Before diving into any hiking talk, let’s just acknowledge that your inner 8-year-old is stuck on the word “fartlek.” And while you probably think I’m making this up, I promise you, it’s a real thing.
In fact, it’s a Swedish term whose literal translation is “speed play.” Because – and again I’m not making this up – “fart” is a Swedish word for “speed.”
I’ll just give you a moment with that one.
Okay, let’s move on.
How this silly-sounding term can help your hiking
No doubt it’s still giving you a chuckle, but fartleks are a real thing that can help you improve your endurance for longer & tougher hikes.
Often used in the running world, they’re a type of interval training where you increase your pace for a set time or distance, then slow down to your recovery pace. You can make them structured or unstructured, gauging in the moment how long or how far you can push the faster bursts.
Why they help
When you’re hiking at a slow, conversational pace, your body is burning fatty acids for fuel. They’re plentiful in most of us, and just as a seasoned log can burn for long periods at a campfire, fatty acids can keep you going for miles.
But when you pick up the pace – or hit a steep incline that requires your muscles to function at maximal effort – your body needs energy fast. Slow-burning fatty acids won’t cut it, so your body calls on the faster-burning glycogen stored in your liver & skeletal muscles to power you through.
Yet glycogen is in short supply, which means that you’ll burn through it quickly. As it’s broken down, lactic acid builds up in your blood – which requires your body to increase production of CO2 to buffer the increase in acid. And as CO2 increases, your respiratory rate increases to expel it.
As you continue to push, your body will reach a point where lactate is accumulating faster than it can be expelled – which will leave you breathless & begging the universe for mercy.
At that point, you are forced to stop & gasp for air while your body works to recover. After a few moments to a few minutes, your system is recharged & ready to continue.

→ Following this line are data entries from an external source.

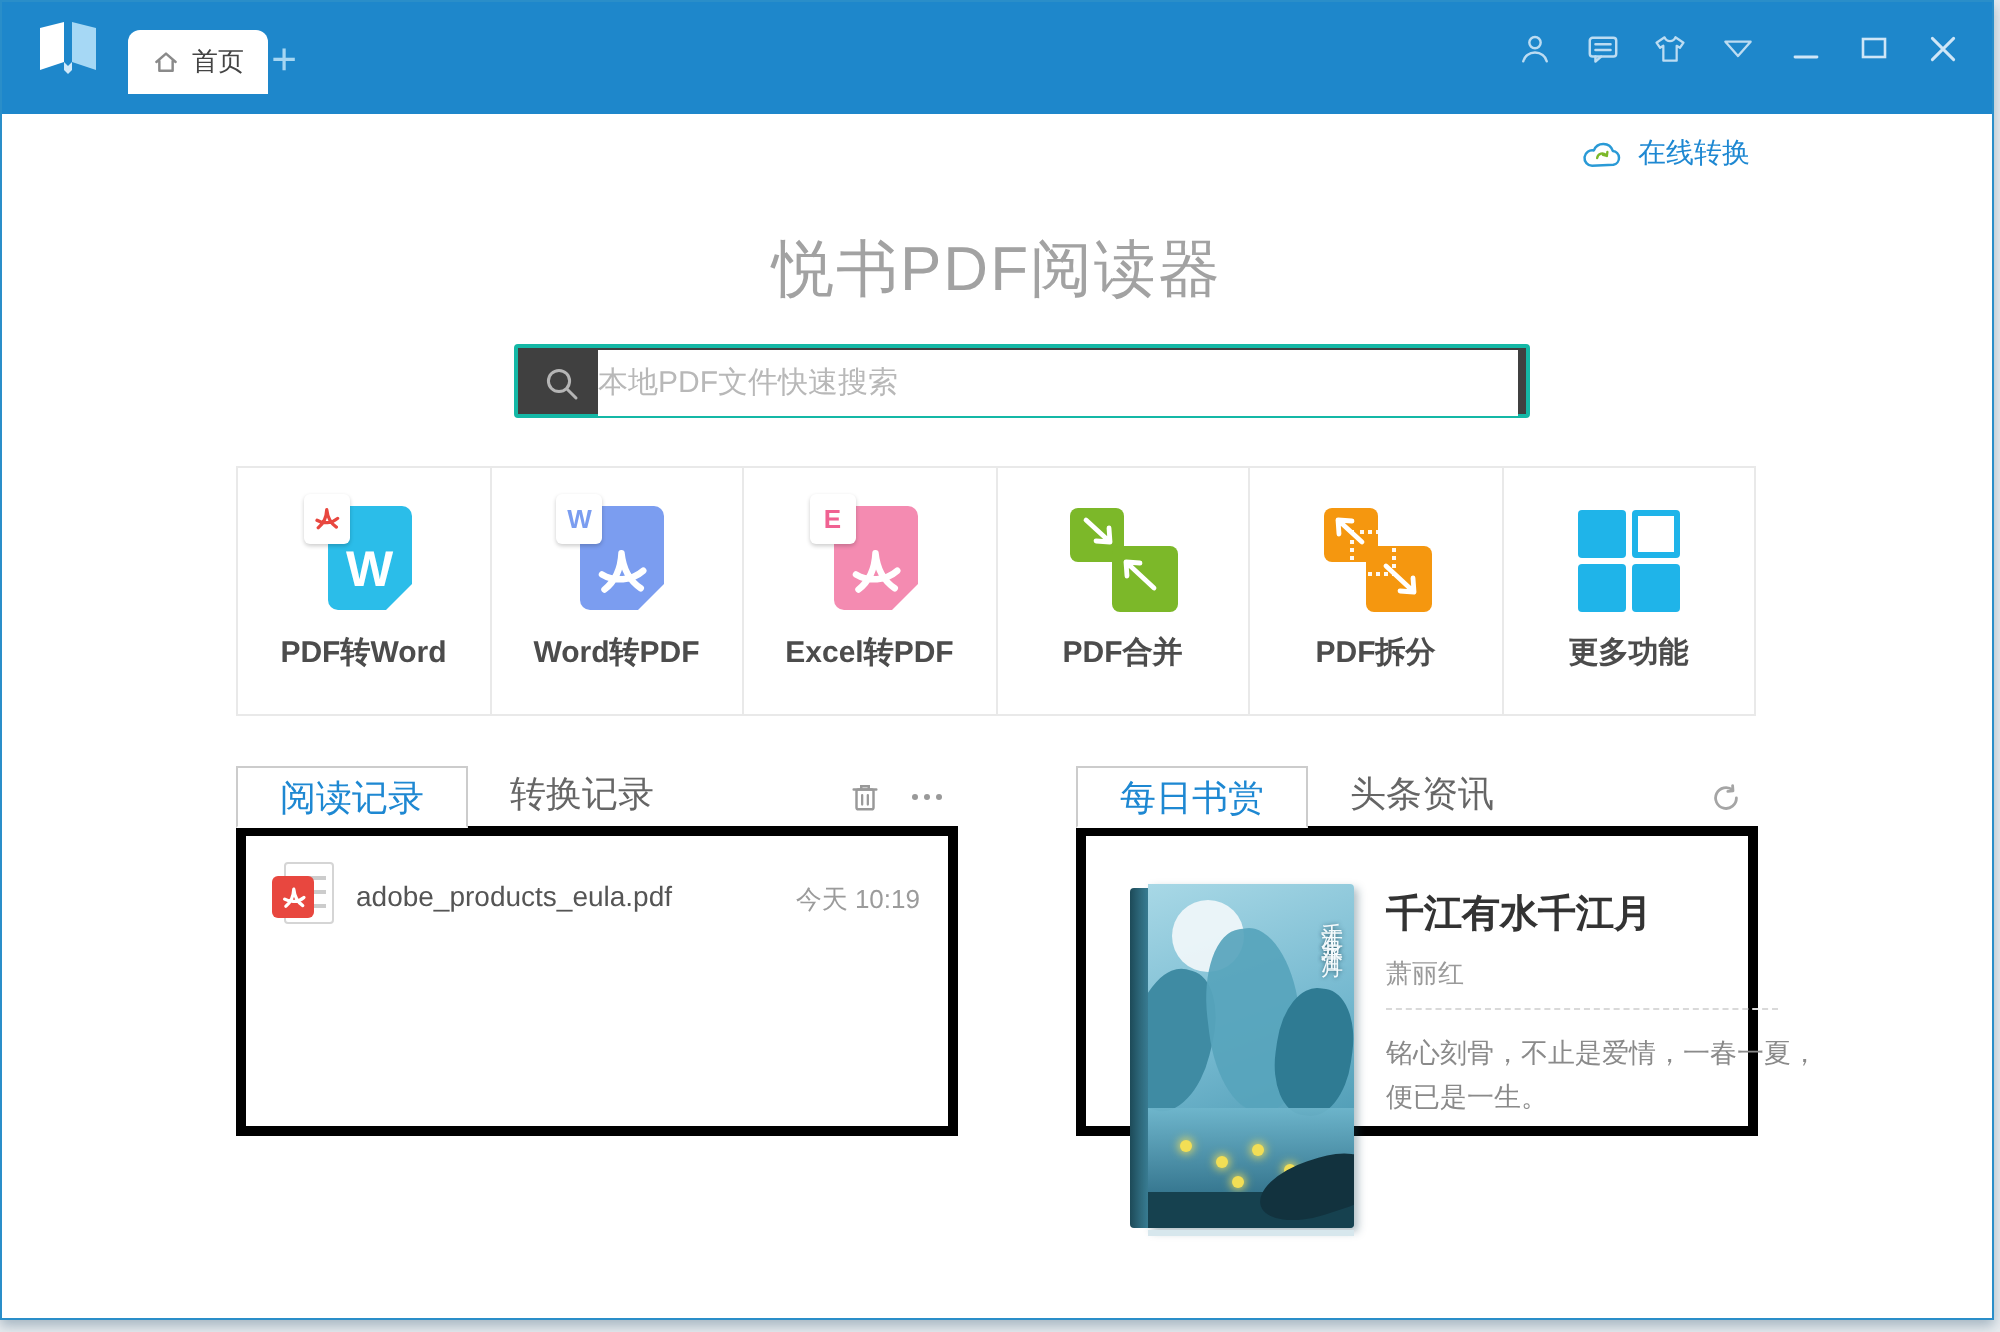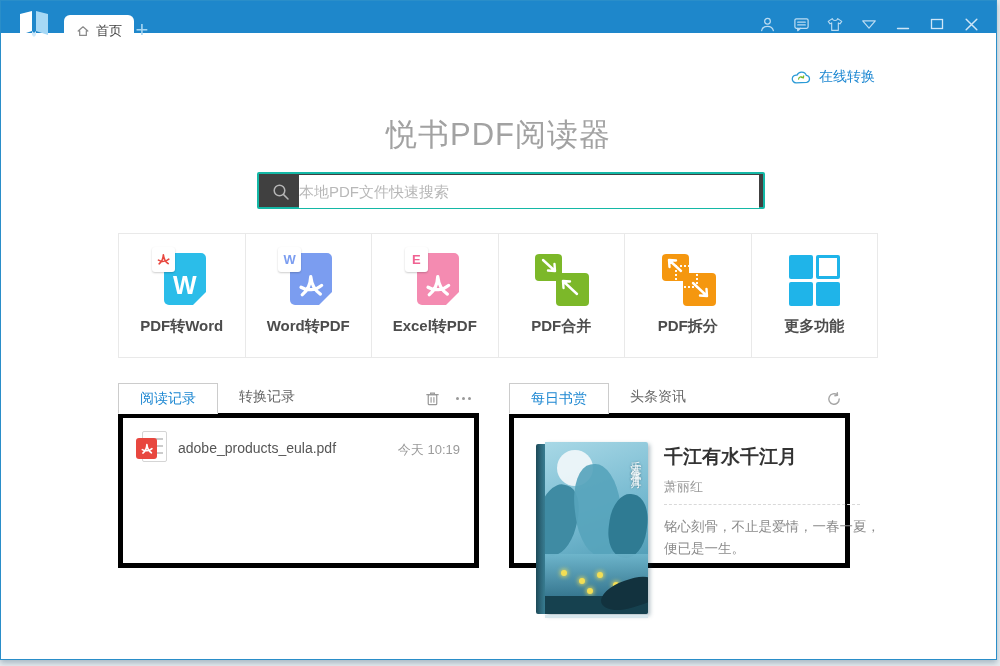--- a/index.html
+++ b/index.html
@@ -2,21 +2,21 @@
 <html><head>
 <meta charset="utf-8">
 <style>
   * { margin:0; padding:0; box-sizing:border-box; }
   html,body { width:1000px; height:666px; background:#e9edf0; font-family:"Liberation Sans","DejaVu Sans",sans-serif; overflow:hidden; }
 
   .window { position:absolute; left:0; top:0; width:997px; height:660px; background:#fff;
             border:1px solid #2a8ec9; box-shadow:0 3px 6px rgba(40,80,110,.35); }
 
   
-  .titlebar { position:absolute; left:0; top:0; width:100%; height:32px; background:#1e87cb; }
+  .titlebar { position:absolute; left:0; top:0; width:100%; height:56px; background:#1e87cb; }
   .logo { position:absolute; left:17px; top:9px; width:32px; height:28px; }
   .tab { position:absolute; left:63px; top:14px; height:32px; min-width:62px; padding:0 12px;
          background:#fff; border-radius:6px 6px 0 0; display:flex; align-items:center; gap:6px; cursor:default; }
   .tab-label { font-size:13px; color:#444; }
   .newtab { position:absolute; left:131px; top:19px; width:20px; height:20px; color:#a6d6f2;
             font-size:22px; line-height:19px; text-align:center; font-weight:400; }
   .tb-icons { position:absolute; right:16px; top:14px; height:18px; display:flex; align-items:center; gap:16px; }
   .tb-icons .ic { width:18px; height:18px; display:flex; align-items:center; justify-content:center; }
 
   
@@ -68,23 +68,23 @@
 
   .grid4 .g { position:absolute; width:24px; height:24px; background:#1fb4e9; border-radius:2px; }
   .grid4 .g1 { left:3px; top:4px; }
   .grid4 .g2 { left:30px; top:4px; background:#fff; border:3px solid #1fb4e9; }
   .grid4 .g3 { left:3px; top:31px; }
   .grid4 .g4 { left:30px; top:31px; }
 
   
   .panel { position:absolute; top:381px; width:361px; }
   .panel-left { left:117px; }
-  .panel-right { left:488px;padding-left:20px; }
+  .panel-right { left:517px;padding-left:20px; }
   .tabrow { height:31px; display:flex; align-items:flex-end; position:relative; }
-  .ptab { height:31px; line-height:30px; padding:0 21px; font-size:14px; color:#666; cursor:pointer;font-family:Liberation Serif, serif; }
+  .ptab { height:31px; line-height:30px; padding:0 21px; font-size:18px; color:#666; cursor:pointer;font-family:Liberation Serif, serif; }
   .ptab.active { background:#fff; border:1px solid #ccc; border-bottom:1px solid #fff;
                  color:#1e88d2; position:relative; z-index:2; margin-bottom:-1px; }
   .ptools { margin-left:auto; display:flex; align-items:center; gap:15px; padding:0 8px 6px 0; }
   .dots { display:flex; gap:3px; align-items:center; }
   .dots i { width:3px; height:3px; border-radius:50%; background:#999; }
   .pbody { border:5px solid #000000; background:#fff; height:155px; position:relative; }
 
   
   .file-row { position:absolute; left:0; top:8px; width:100%; height:44px; cursor:pointer; }
   .file-ic { position:absolute; left:13px; top:5px; width:31px; height:34px; }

Fartleks train your body to recover while it’s on the move, which makes it more efficient at a. burning fatty acids, and; b. restoring the glycogen it just burned on that steep elevation gain. This will keep you moving more, stopping less & improve your overall fitness for your favorite hikes.
To use them in practice, try the following strategy:
- Begin with a warm-up at your slower/recovery pace for 15 to 20 minutes
- Hike at a faster pace for 2 to 3 minutes to get your legs, lungs & heart working.
- Choose a distance or time to push for a faster burst – perhaps to that tree or that sign, or for the next 30 seconds – whatever makes sense given your location & how you feel at the time.
- Now – push as hard as you can reasonably push while still being able to move once you’re done (remember, this isn’t HIIT training, so you don’t have to go all out to the point where you have to stop when you’re done).
- Once you’ve finished your faster burst, slow to your recovery pace but never stop moving. Continue at this pace for 2 to 3 minutes.
- Push at your faster pace again, followed by your recovery pace for another 2 to 3 minutes.
- Continue for 5 to 10 rounds (or you can vary your pace throughout your hike rather than think about it in “rounds”).
- Finish with 10 to 20 minutes at a cooldown pace.
This is only one example – you can choose whatever strategy works for you in the moment given your location & energy level. And keep in mind that each interval can vary – they don’t all have to be exactly the same amount of time or distance. It’s completely up to you in each moment how hard and/or how fast you can push yourself. The primary goal is to push yourself hard, but that you spend the recovery time moving rather than having to stop.
(See what I did there?)
Though some folks are happy to hike slowly, most of us want to improve our fitness along the trails. And nothing beats the endorphin rush of a challenging hike.
We also have to find ways to enjoy the trails amidst other adult responsibilities – and in most cases, taking 8 hours to complete a 3 to 5-mile hike isn’t that feasible.
Despite its quirky name, fartleks will help you increase your stamina for one of your favorite activities – not to mention improve your cardiovascular fitness.
And as your fitness increases, you’ll be poised to enjoy a future filled with many more “speedy” adventures.